Melançon, Robert, le Paradis des apparences. Essai de poèmes réalistes, Montréal, Éditions du Noroît, 2004, 144 p.

«De ce côté des visages roses sourient
De toutes leurs dents parfaitement blanches
Sous des casques de cheveux blonds.

En face, on voit des corps ensanglantés;
Des foules en noir et blanc brandissent
Des pancartes; des réfugiés traînent des ballots.

On voit un tank, un missile, une explosion,
Ou la tête d’un premier ministre. Un peu à l’écart :
Des seins, des fesses. Ailleurs : des voitures,

Des paysages pastoraux, des animaux sauvages.
Les couvertures des magazines établissent la vérité
Du monde, par catégories, pour tous les goûts» (p. 16).

Kepner, Tyler, K. A History of Baseball in Ten Pitches, New York, Anchor Books, 2020, xiv/302 p. Ill. Édition originale : 2019.

«The pitches are the DNA of baseball, the fundamental coding of the game» (p. xiii).

Accouplements 209

Jean-François Nadeau, Bourgault, 2007, couverture

(Accouplements : une rubriquel’Oreille tendue s’amuse à mettre en vis-à-vis deux œuvres, ou plus, d’horizons éloignés.)

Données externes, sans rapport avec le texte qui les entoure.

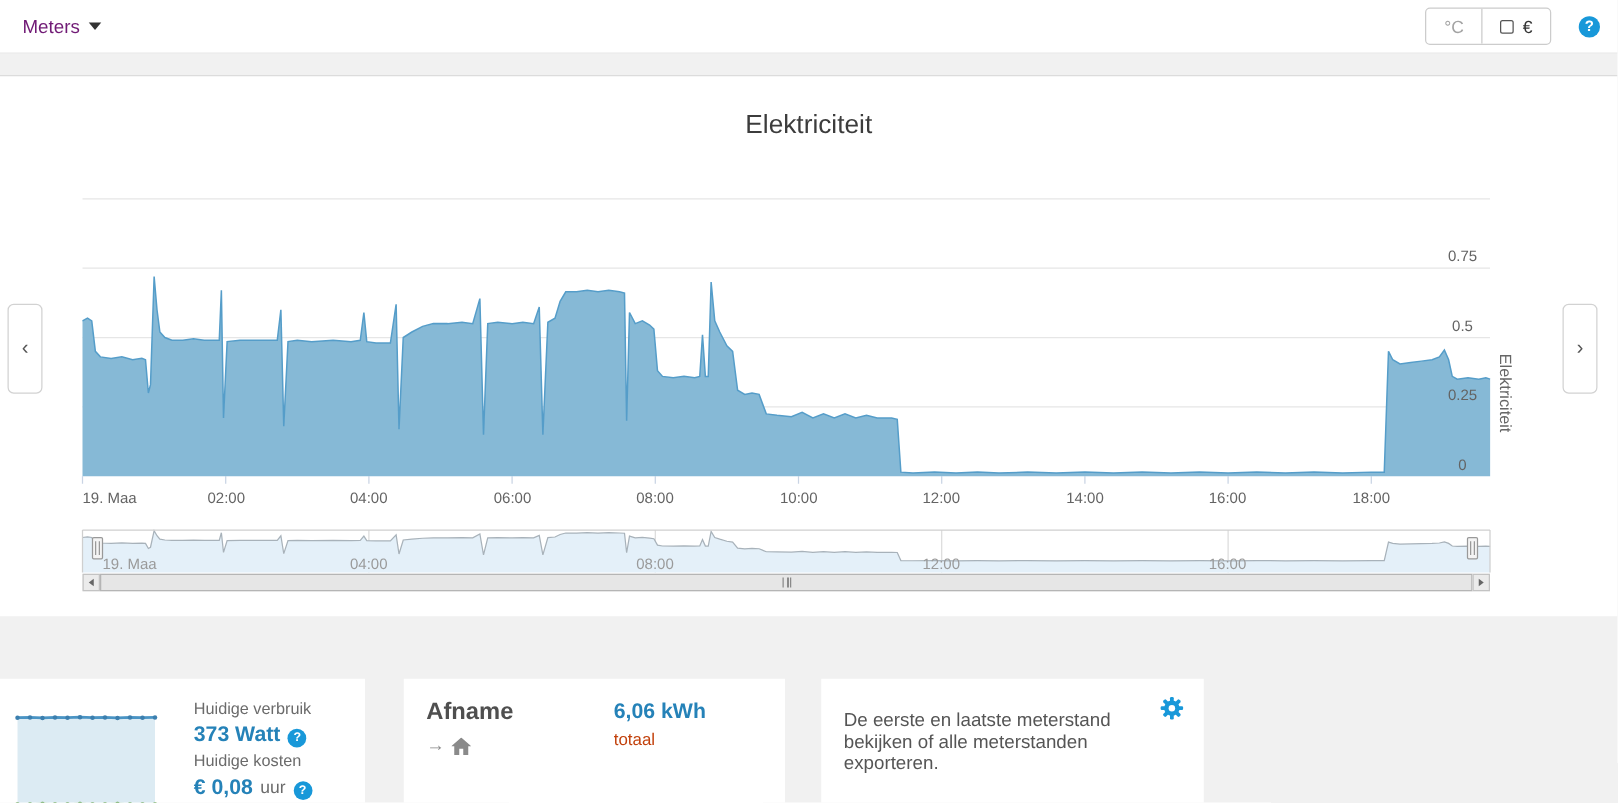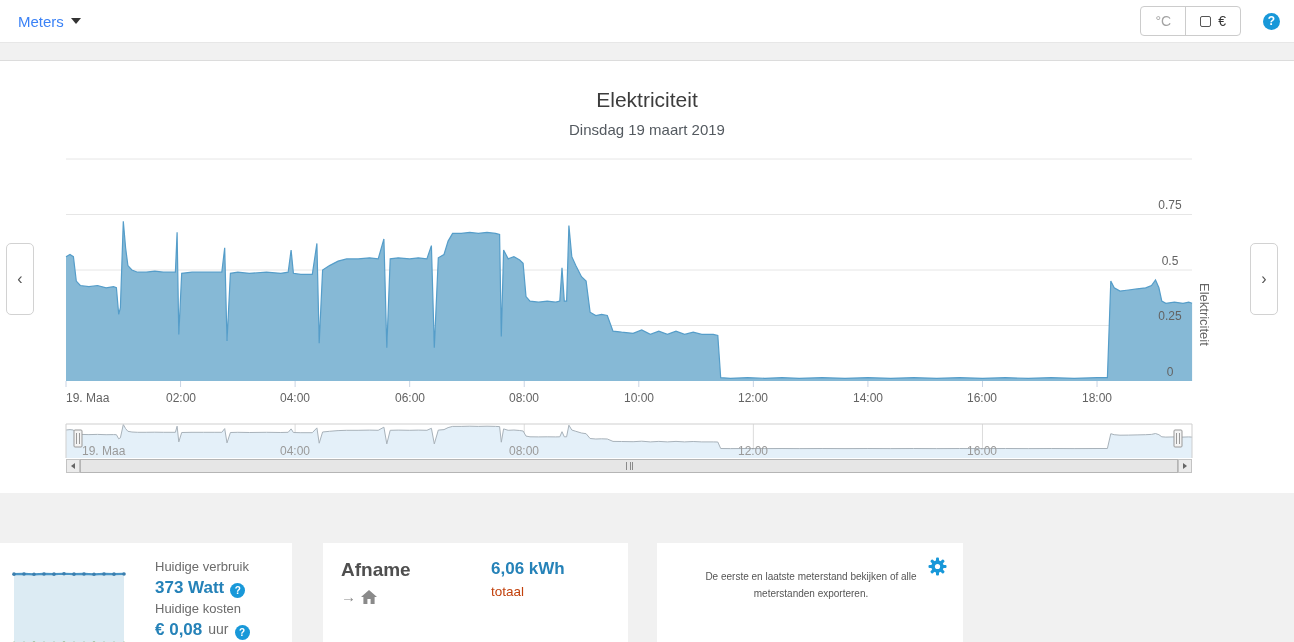"Meters" .meters { color: #3b82f6 -> #701a75 }
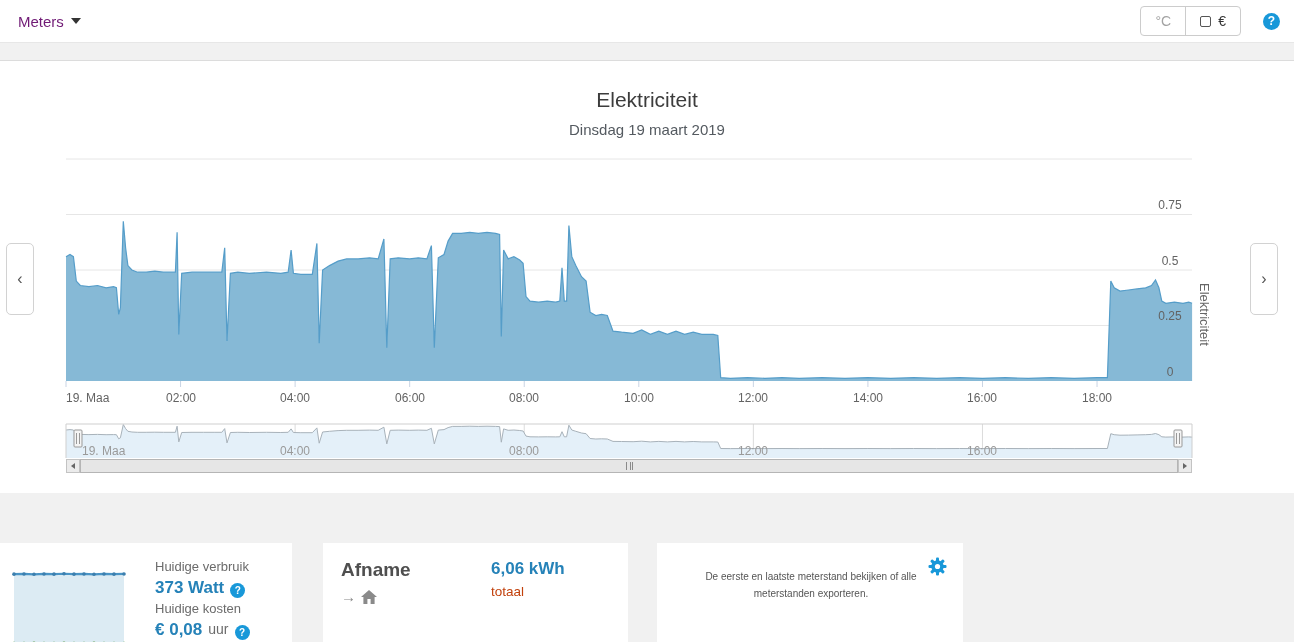"Dinsdag 19 maart 2019" div.chart-subtitle { html: <div>Dinsdag 19 maart 2019</div> -> none }
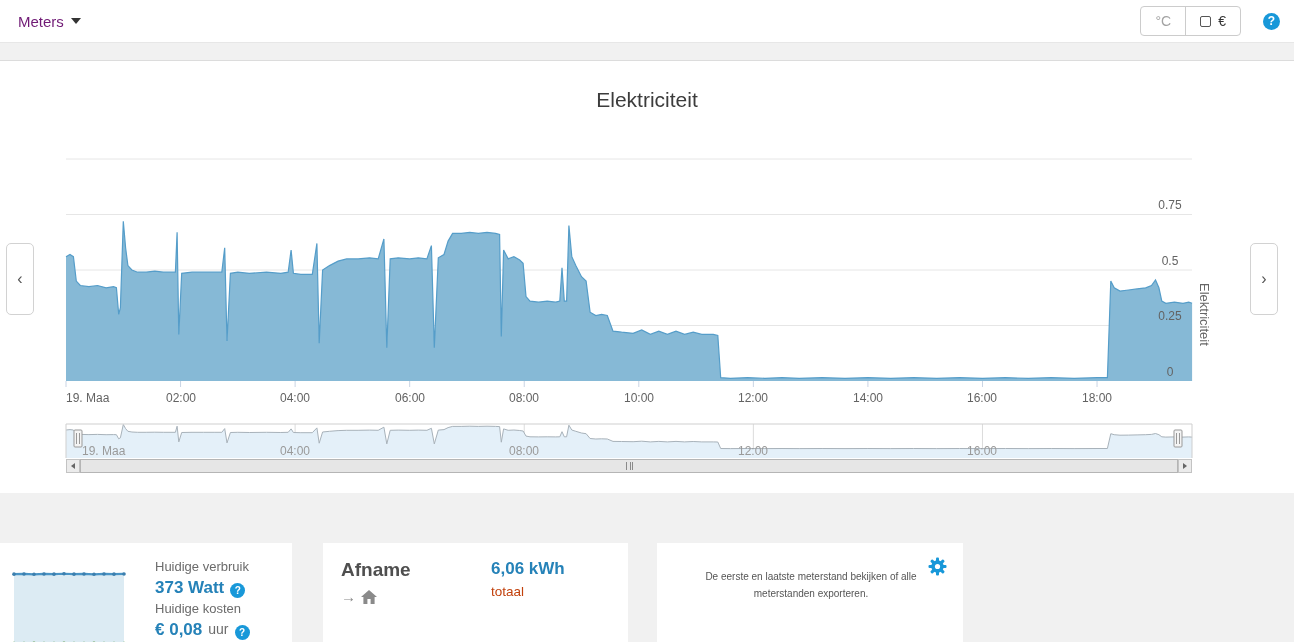"De eerste en laatste meterstand" .c3-desc { font-size: 10px -> 15px; text-align: center -> none }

«Ce qui vient au monde pour ne rien troubler
ne mérite ni égards ni patience.»
René Char

L’Oreille tendue ne s’en cache pas : elle n’aime pas les biographies. Par obligation professionnelle, elle en lit — sur la littérature, sur le sport, sur le numérique, sur la musique, sur le cinéma —, mais ce n’est pas du tout sa tasse de thé. C’est comme ça.

Cela étant, elle est sortie ravie de la biographie de Pierre Bourgault qu’a publiée Jean-François Nadeau en 2007. Pourquoi ? Entre autres raisons, parce que Nadeau ne fait preuve d’aucune complaisance envers son sujet. Bourgault était un «homme d’exception» (p. 533), certes, mais il ne manquait pas de défauts. Il s’agissait de le dire, en évitant tant le portrait à charge que le panégyrique. Mission accomplie.

Pourquoi vous raconter cela aujourd’hui ?

En épigraphe au dix-huitième chapitre, Nadeau met deux vers de René Char : «La lucidité est la blessure / la plus rapprochée du soleil» (p. 491).

Or, tout juste après la lecture de Bourgault, l’Oreille s’est mise à celle de l’abécédaire mémoriel Où de vivants piliers, de Régis Debray. Extrait ? «D’où vient qu’une citation de Char en épigraphe d’un ouvrage, en guise d’exorcisme, tire toujours vers le haut.»

 

Références

Debray, Régis, Où de vivants piliers, Paris, Gallimard, coll. «La part des autres», 2023, 192 p. Édition numérique.

Nadeau, Jean-François, Bourgault, Montréal, Lux éditeur, coll. «Histoire politique», 2007, 606 p. Ill.